Records from a collection

++++

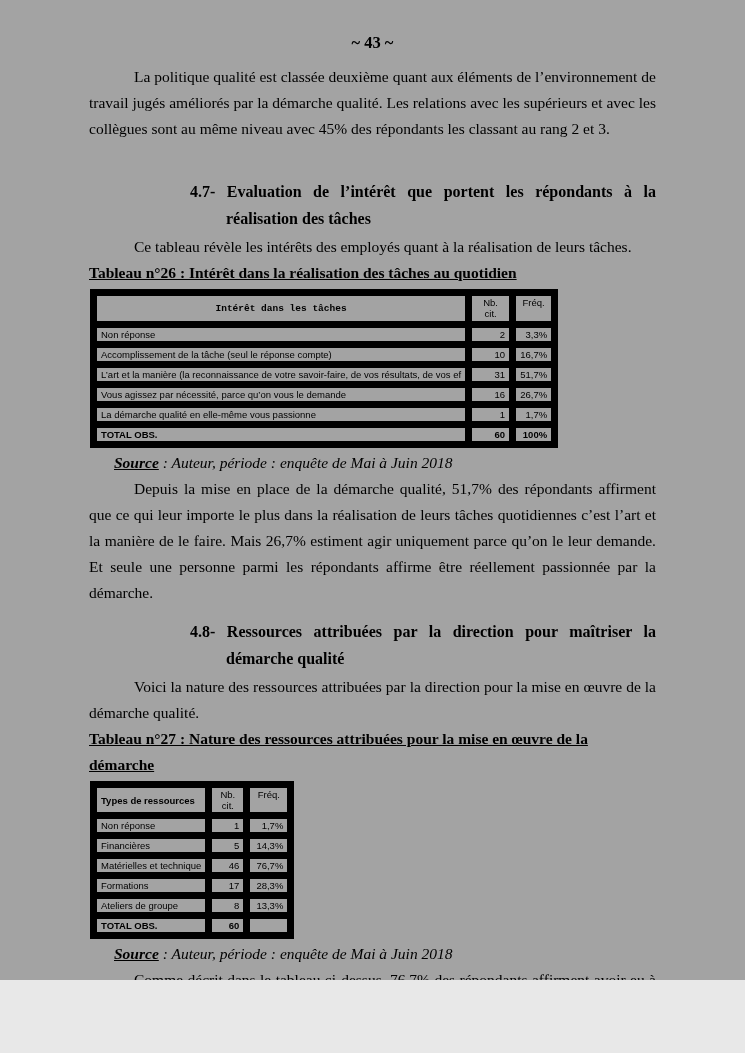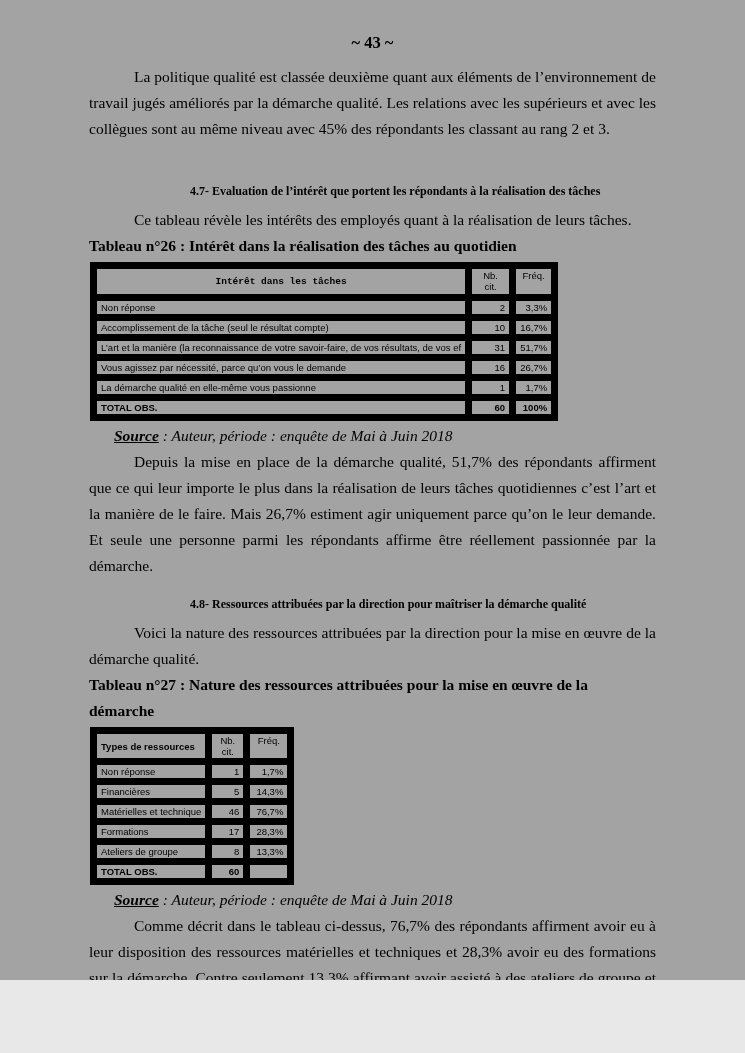--- a/index.html
+++ b/index.html
@@ -12,7 +12,7 @@
   .page-number { text-align: center; font-weight: bold; font-size: 16.5px; margin: 0 0 8px 0; }
   .para { text-align: justify; text-indent: 45px; margin: 0; }
   .heading {
-    font-weight: bold; text-align: justify; font-size: 12px; line-height: 27px;
+    font-weight: bold; text-align: justify; font-size: 16px; line-height: 27px;
     margin: 36px 0 2px 101px; padding-left: 36px; text-indent: -36px;
   }
   .heading.h48 { margin-top: 12px; }

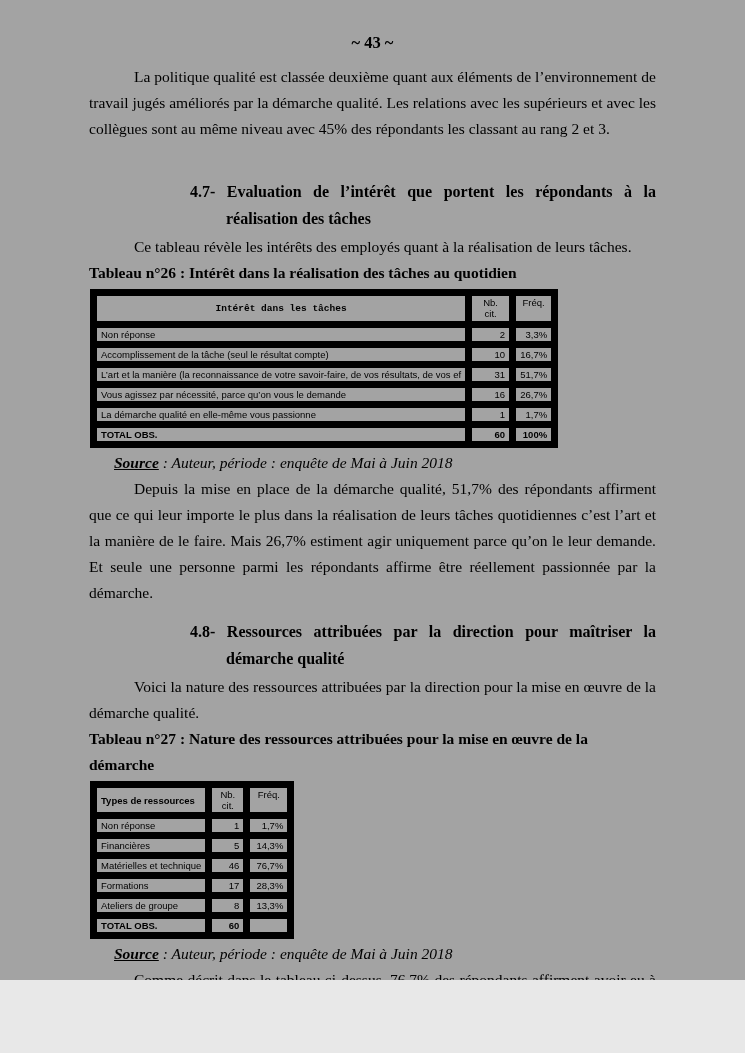--- a/index.html
+++ b/index.html
@@ -16,7 +16,7 @@
     margin: 36px 0 2px 101px; padding-left: 36px; text-indent: -36px;
   }
   .heading.h48 { margin-top: 12px; }
-  .table-title { font-weight: bold; margin: 0; }
+  .table-title { font-weight: bold; text-decoration: underline; margin: 0; }
   table {
     border-collapse: collapse; font-family: "Liberation Sans", sans-serif;
     font-size: 9.5px; line-height: 11px; color: #000; margin: 3px 0 2px 1px;

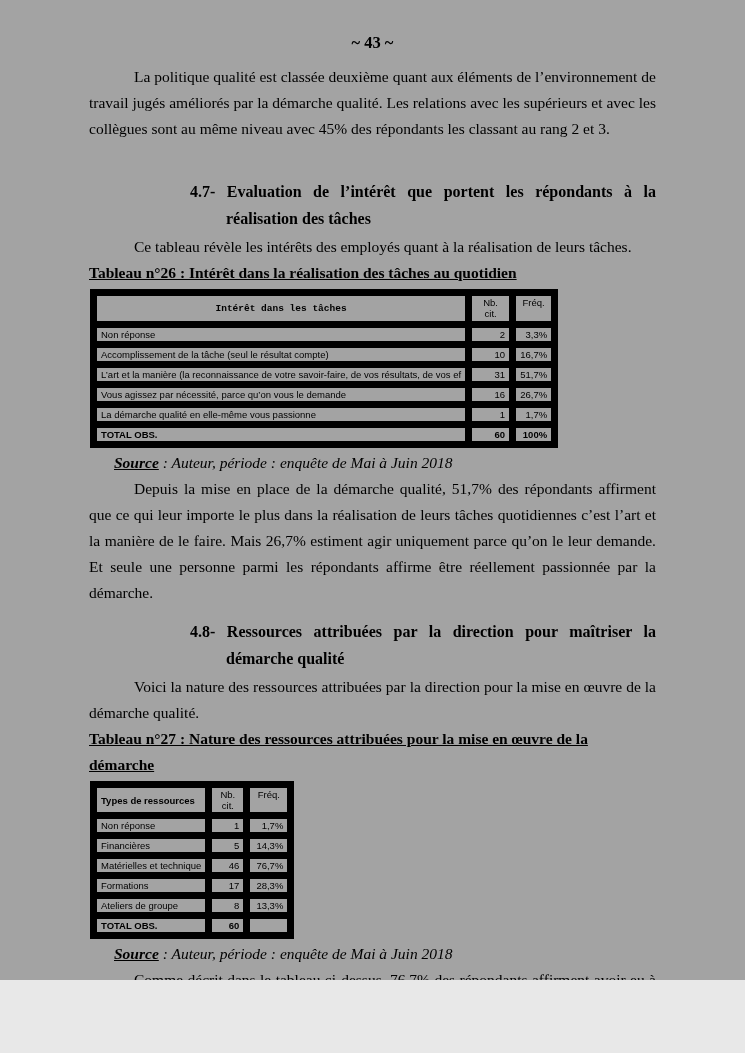--- a/index.html
+++ b/index.html
@@ -67,7 +67,7 @@
         <td class="num">3,3%</td>
       </tr>
       <tr>
-        <td class="label">Accomplissement de la tâche (seul le résultat compte)</td>
+        <td class="label">Accomplissement de la tâche (seul le réponse compte)</td>
         <td class="num">10</td>
         <td class="num">16,7%</td>
       </tr>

++++

▶ Task prompt: Transcribe all entries above exactly. Omit the pictures.

▶ Exercise output:
--- a/index.html
+++ b/index.html
@@ -12,7 +12,7 @@
   .page-number { text-align: center; font-weight: bold; font-size: 16.5px; margin: 0 0 8px 0; }
   .para { text-align: justify; text-indent: 45px; margin: 0; }
   .heading {
-    font-weight: bold; text-align: justify; font-size: 12px; line-height: 27px;
+    font-weight: bold; text-align: justify; font-size: 16px; line-height: 27px;
     margin: 36px 0 2px 101px; padding-left: 36px; text-indent: -36px;
   }
   .heading.h48 { margin-top: 12px; }

--- a/index.html
+++ b/index.html
@@ -16,7 +16,7 @@
     margin: 36px 0 2px 101px; padding-left: 36px; text-indent: -36px;
   }
   .heading.h48 { margin-top: 12px; }
-  .table-title { font-weight: bold; margin: 0; }
+  .table-title { font-weight: bold; text-decoration: underline; margin: 0; }
   table {
     border-collapse: collapse; font-family: "Liberation Sans", sans-serif;
     font-size: 9.5px; line-height: 11px; color: #000; margin: 3px 0 2px 1px;

--- a/index.html
+++ b/index.html
@@ -67,7 +67,7 @@
         <td class="num">3,3%</td>
       </tr>
       <tr>
-        <td class="label">Accomplissement de la tâche (seul le résultat compte)</td>
+        <td class="label">Accomplissement de la tâche (seul le réponse compte)</td>
         <td class="num">10</td>
         <td class="num">16,7%</td>
       </tr>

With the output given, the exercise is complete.